• _WORK ITEM_:
In the entries below, find the line containing "(211, 823) none" and the line containing "[359,870,419,879] [35,899,152,912] semester.". Copy those two lines and everything between them exactly, and only that.

• _DATASET_:
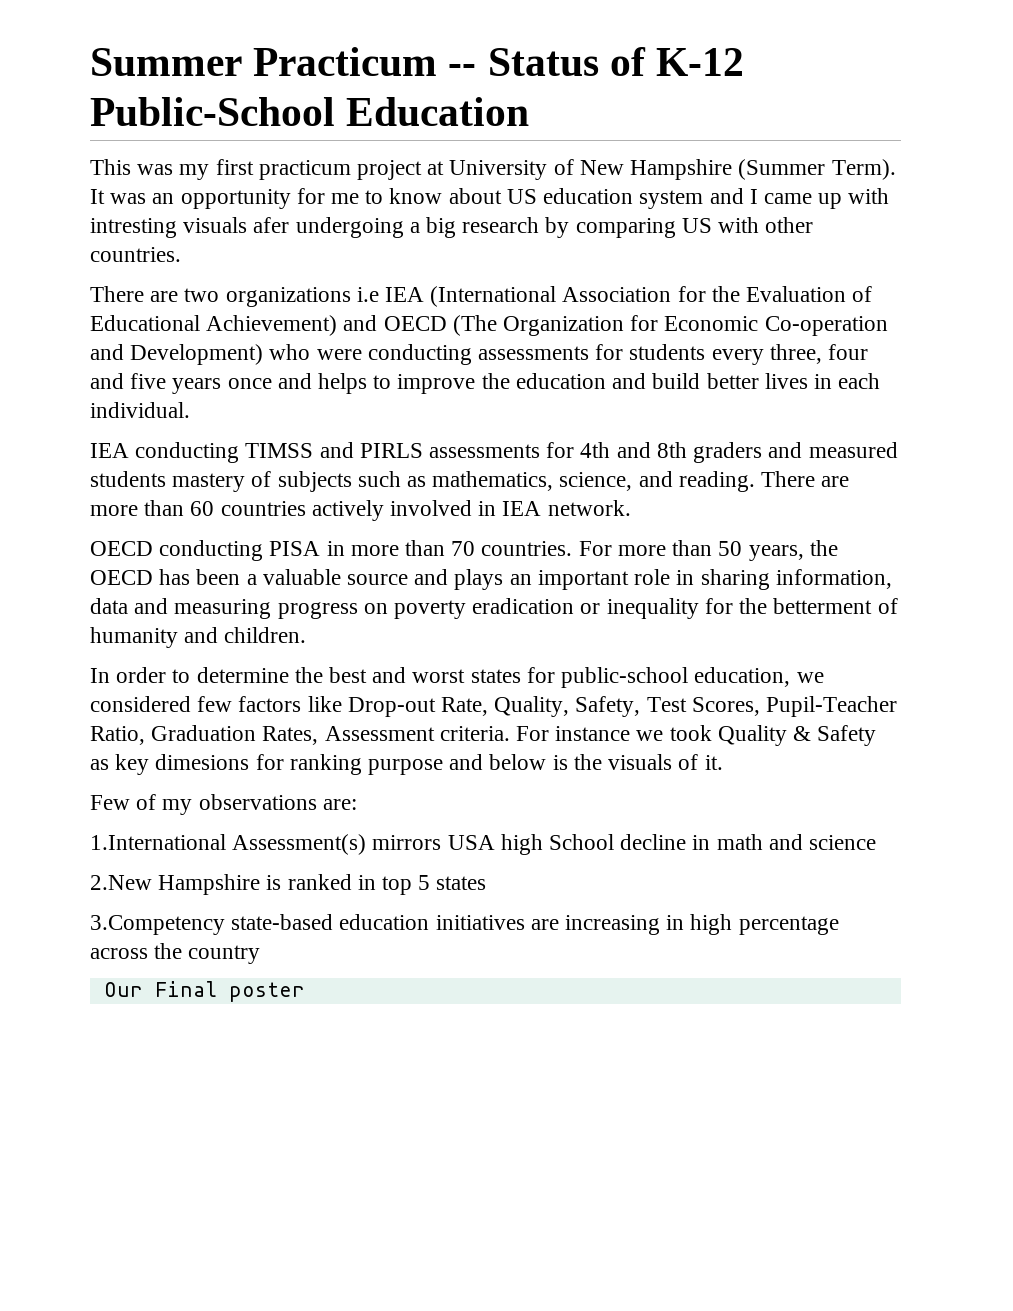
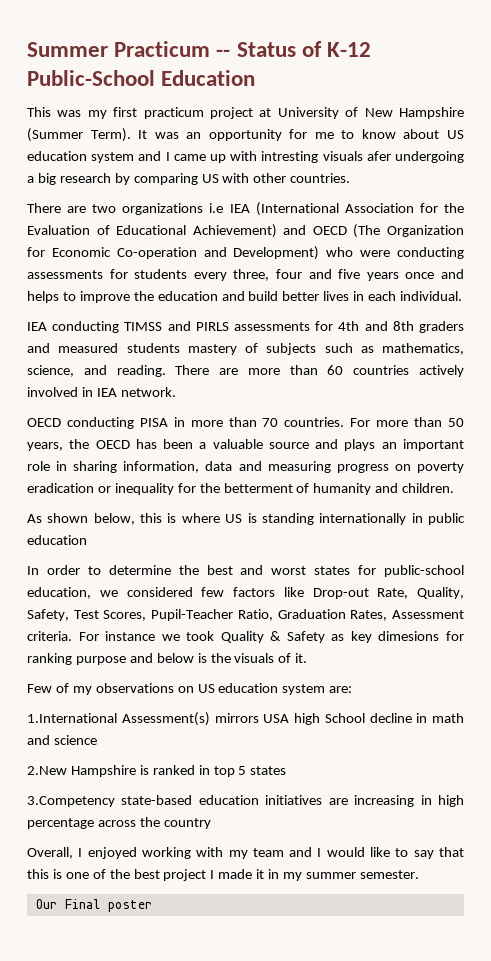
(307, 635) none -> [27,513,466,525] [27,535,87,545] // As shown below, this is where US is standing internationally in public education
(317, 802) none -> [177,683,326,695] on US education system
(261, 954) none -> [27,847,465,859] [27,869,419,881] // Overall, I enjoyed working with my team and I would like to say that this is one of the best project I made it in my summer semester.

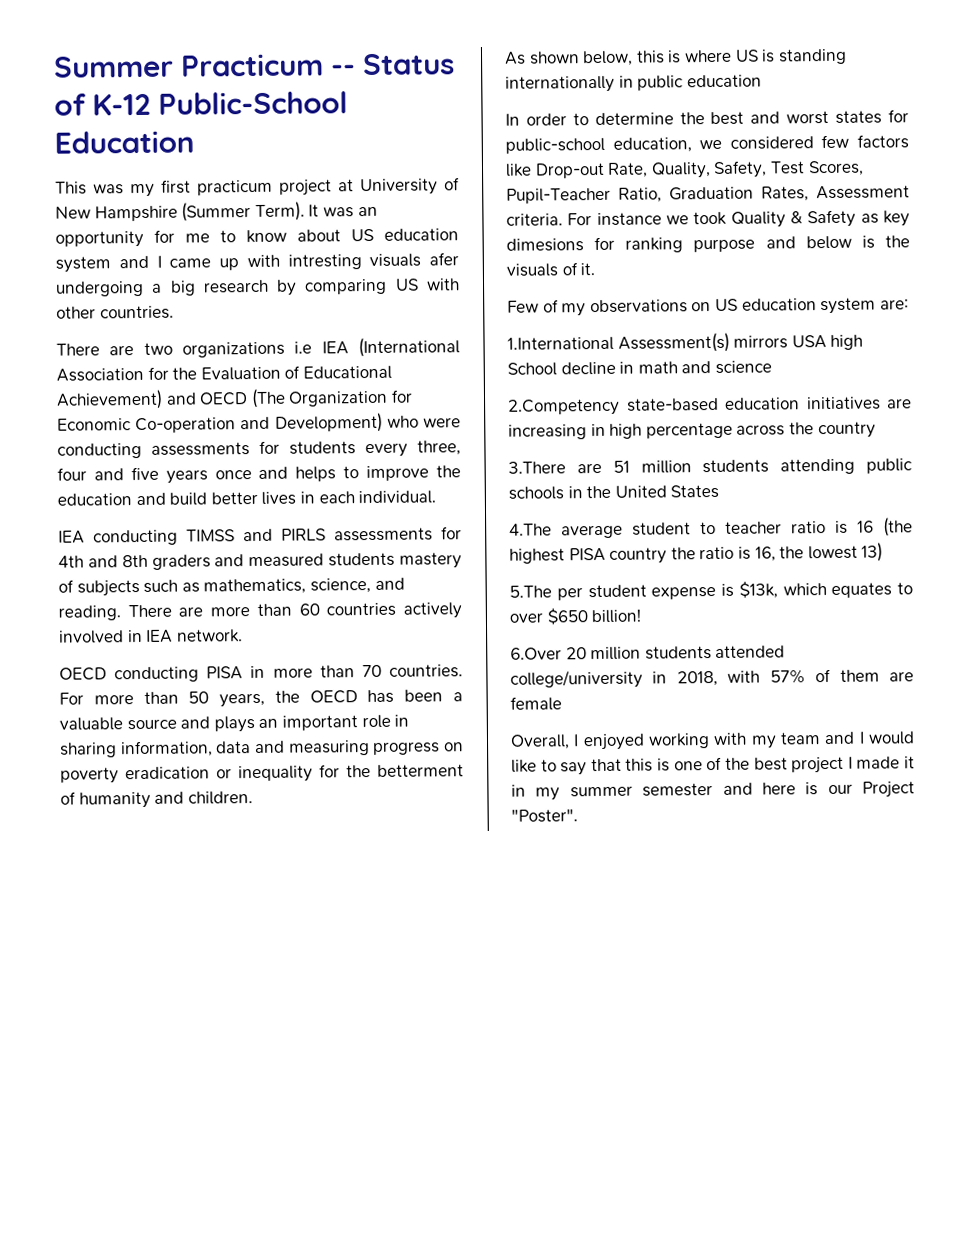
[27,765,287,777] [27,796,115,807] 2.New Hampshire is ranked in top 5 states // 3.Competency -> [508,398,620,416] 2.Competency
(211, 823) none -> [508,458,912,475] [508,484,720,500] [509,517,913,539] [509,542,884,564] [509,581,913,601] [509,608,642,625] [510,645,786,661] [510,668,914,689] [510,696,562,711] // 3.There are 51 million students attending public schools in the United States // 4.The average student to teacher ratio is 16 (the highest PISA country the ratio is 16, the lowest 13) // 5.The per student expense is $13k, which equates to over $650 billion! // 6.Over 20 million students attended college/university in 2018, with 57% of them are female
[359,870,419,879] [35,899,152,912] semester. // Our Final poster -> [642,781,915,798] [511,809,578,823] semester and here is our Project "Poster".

--

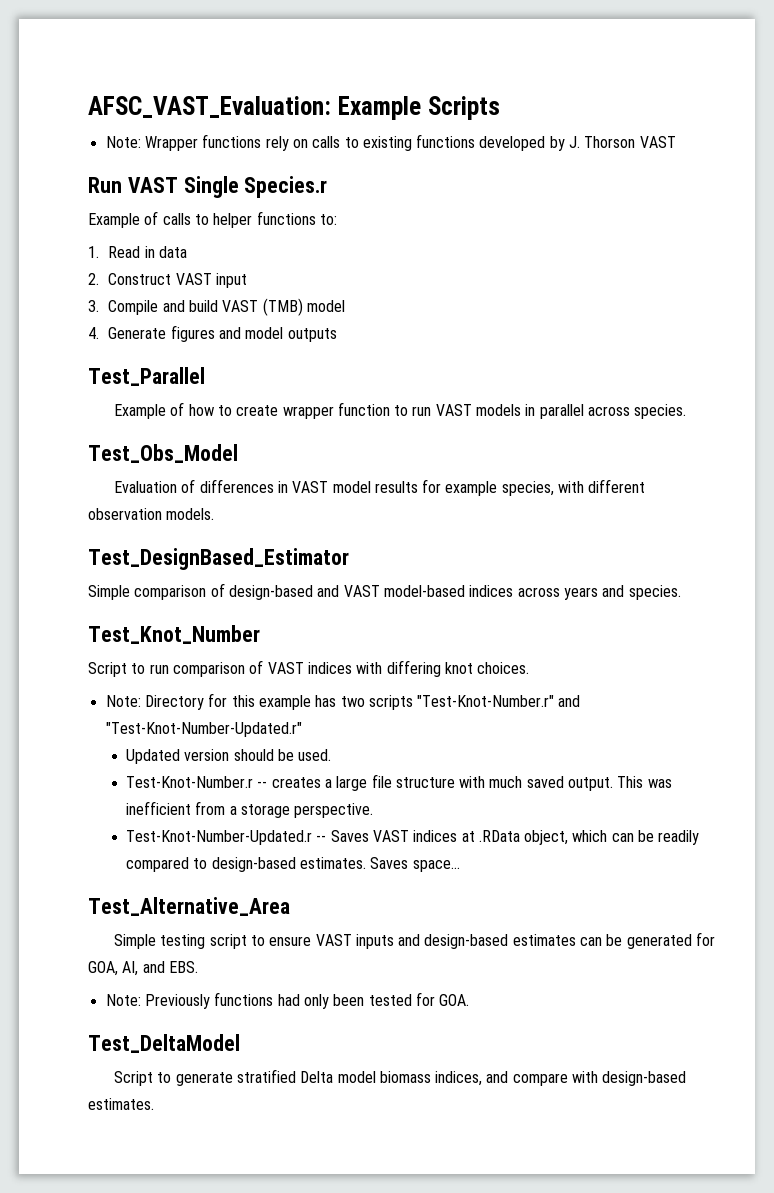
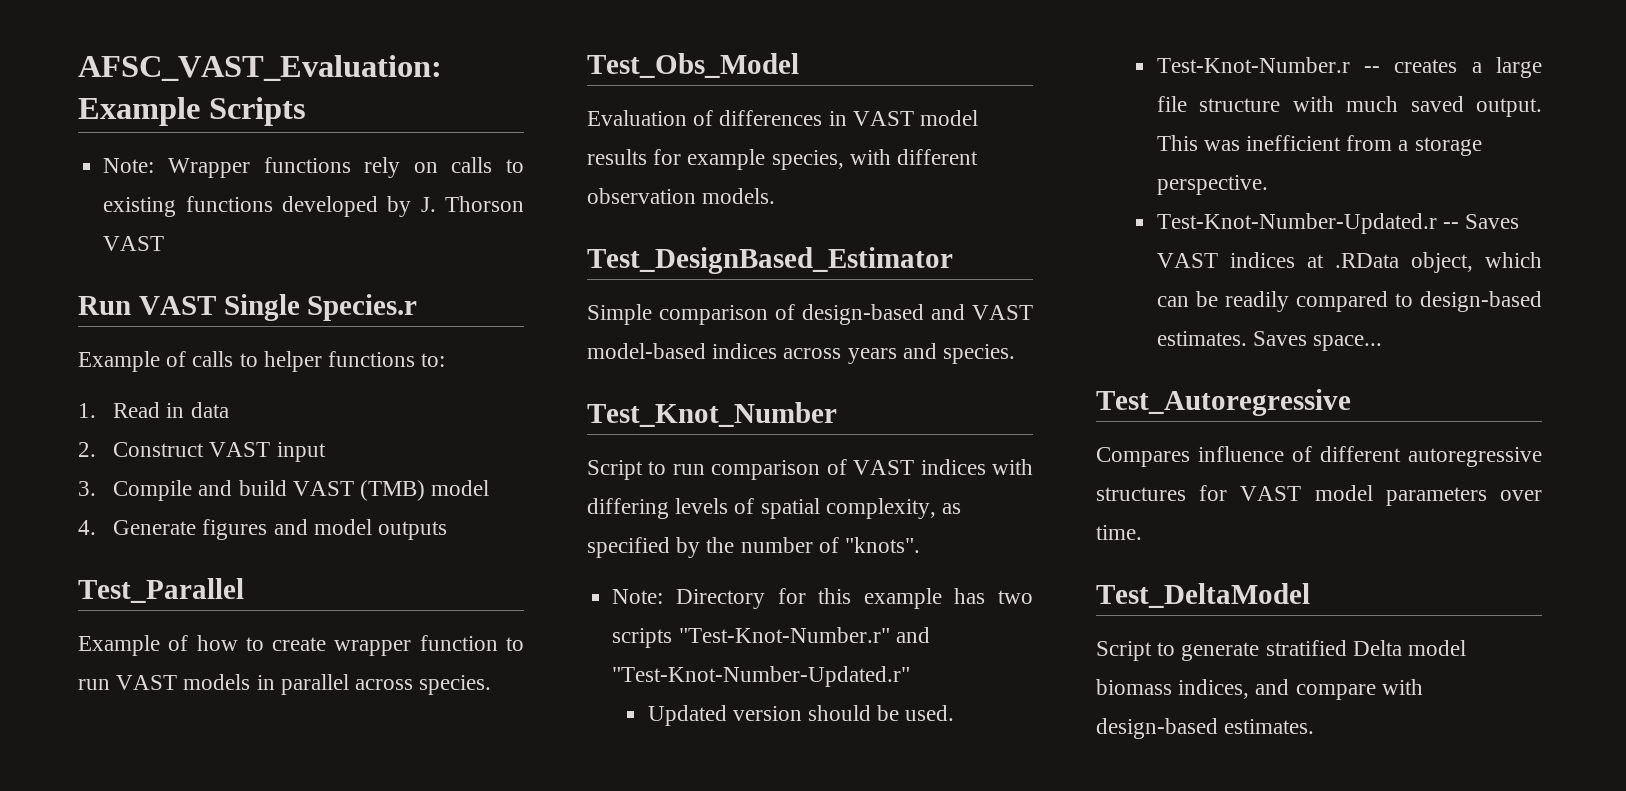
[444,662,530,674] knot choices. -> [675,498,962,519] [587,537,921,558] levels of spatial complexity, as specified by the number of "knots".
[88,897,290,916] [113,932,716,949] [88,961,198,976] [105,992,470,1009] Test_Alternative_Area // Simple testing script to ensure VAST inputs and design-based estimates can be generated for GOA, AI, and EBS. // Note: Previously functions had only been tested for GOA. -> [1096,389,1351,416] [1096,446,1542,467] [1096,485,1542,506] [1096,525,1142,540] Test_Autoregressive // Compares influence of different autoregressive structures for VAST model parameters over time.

• _SOLUTION FOR THIS PROBLEM_:
(211, 823) none -> [508,458,912,475] [508,484,720,500] [509,517,913,539] [509,542,884,564] [509,581,913,601] [509,608,642,625] [510,645,786,661] [510,668,914,689] [510,696,562,711] // 3.There are 51 million students attending public schools in the United States // 4.The average student to teacher ratio is 16 (the highest PISA country the ratio is 16, the lowest 13) // 5.The per student expense is $13k, which equates to over $650 billion! // 6.Over 20 million students attended college/university in 2018, with 57% of them are female
[359,870,419,879] [35,899,152,912] semester. // Our Final poster -> [642,781,915,798] [511,809,578,823] semester and here is our Project "Poster".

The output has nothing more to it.